Wednesday, May 8, 2013

Paris

Just about everyone warned me that it was too soon to go on a vacation with someone I had only been dating a couple of months. My first thought was the same, but who in their right mind would turn down a trip to Paris and with a man whom I find so incredibly sexy. Every time I'm single it's the same routine. I tell my friends I'm going to take time off from dating followed by a few rolled eyes from them and then a week later I am back on some stupid site talking to a bunch of guys hoping this time I'll meet someone worth my time. This is of course while I am on countless dates that you just wish you could get out of. There's always one guy in particular who I speak to that I always feel is out of my league and I begin chopping myself down. There was one time I took this guy on a date and spent over 100.00 on dinner just to impress him and never heard from him again, which would have been fine if he hadn't expressed to me after how much of a great time he had followed by a pretty hot make out session. I'm naïve I suppose. In Paris, we went out to a few gays bars one night and a guy was going on and on about how hot he thought I was. His friend then asked him as I was buying a drink (Rhum et Coca), "Do you like him?" His response was, "Hell No."

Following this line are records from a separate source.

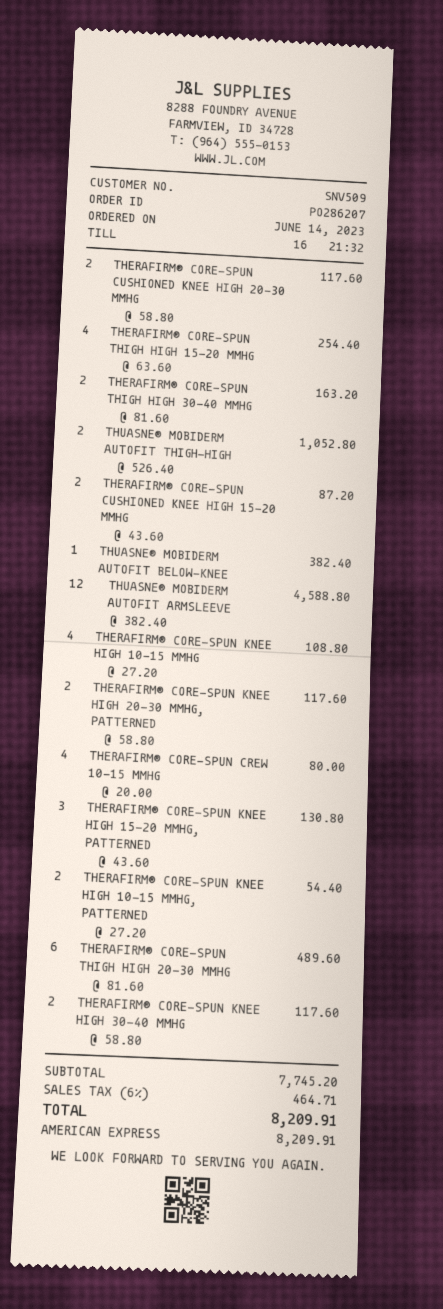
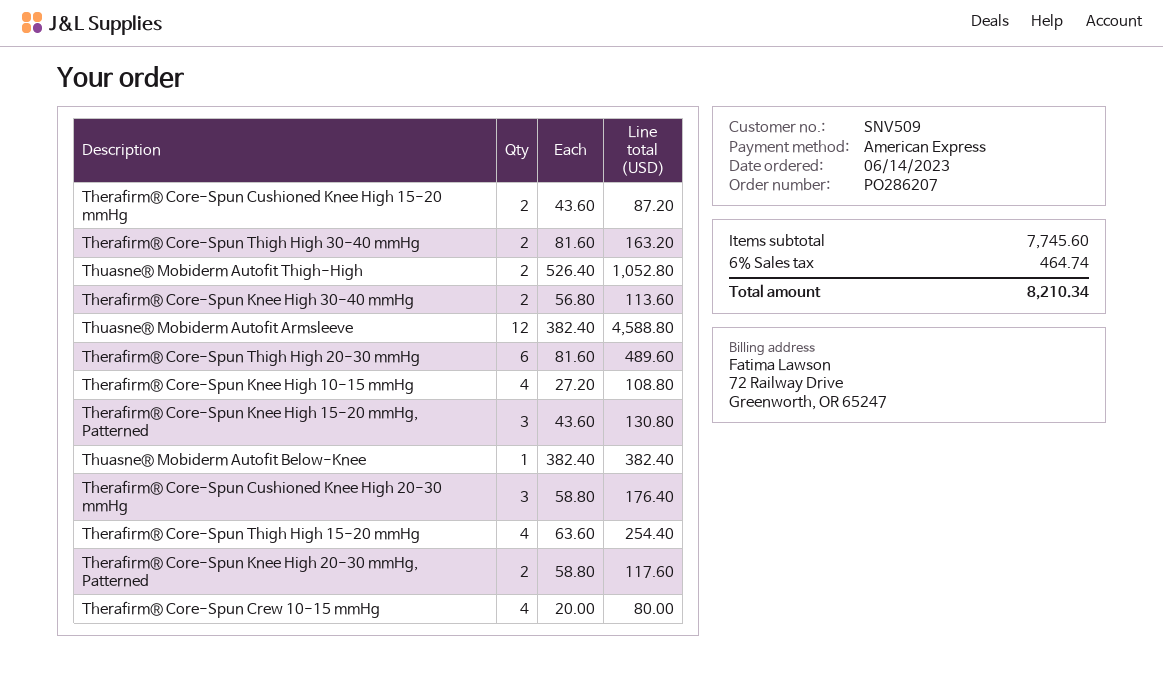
THERAFIRM® CORE-SPUN CUSHIONED KNEE HIGH 20-30 MMHG: 2 x 58.80 = 117.60 -> 3 x 58.80 = 176.40
THERAFIRM® CORE-SPUN KNEE HIGH 10-15 MMHG, PATTERNED: 2 x 27.20 = 54.40 -> none
THERAFIRM® CORE-SPUN KNEE HIGH 30-40 MMHG: 2 x 58.80 = 117.60 -> 2 x 56.80 = 113.60
subtotal: 7745.20 -> 7745.60
tax: 6% = 464.71 -> 6% = 464.74
total: 8209.91 -> 8210.34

So to be dating someone who I once again felt was too good for me and to have him ask me to go to Paris with him was a dream. I had spent the last three months trying to do everything right that I began to lose myself. I got so wrapped up in trying to be perfect for someone that I forgot the whole point of being with someone, worth being with, is that there shouldn't be any work involved. I struggle with such body issues that I sometimes cannot comprehend why some guys want to be with me which is what I felt like with him. Nothing is more valuable in this world than realizing your own self worth. Unlike other things in this world, it's something that cannot be taken away from you at least not if you don't allow it to. No one should ever have that much power over you that you question your self worth. There were times in bed when he would look at me so intensely and I thought to myself, what does he see that I can't? It is also those times prior to our trip that I miss.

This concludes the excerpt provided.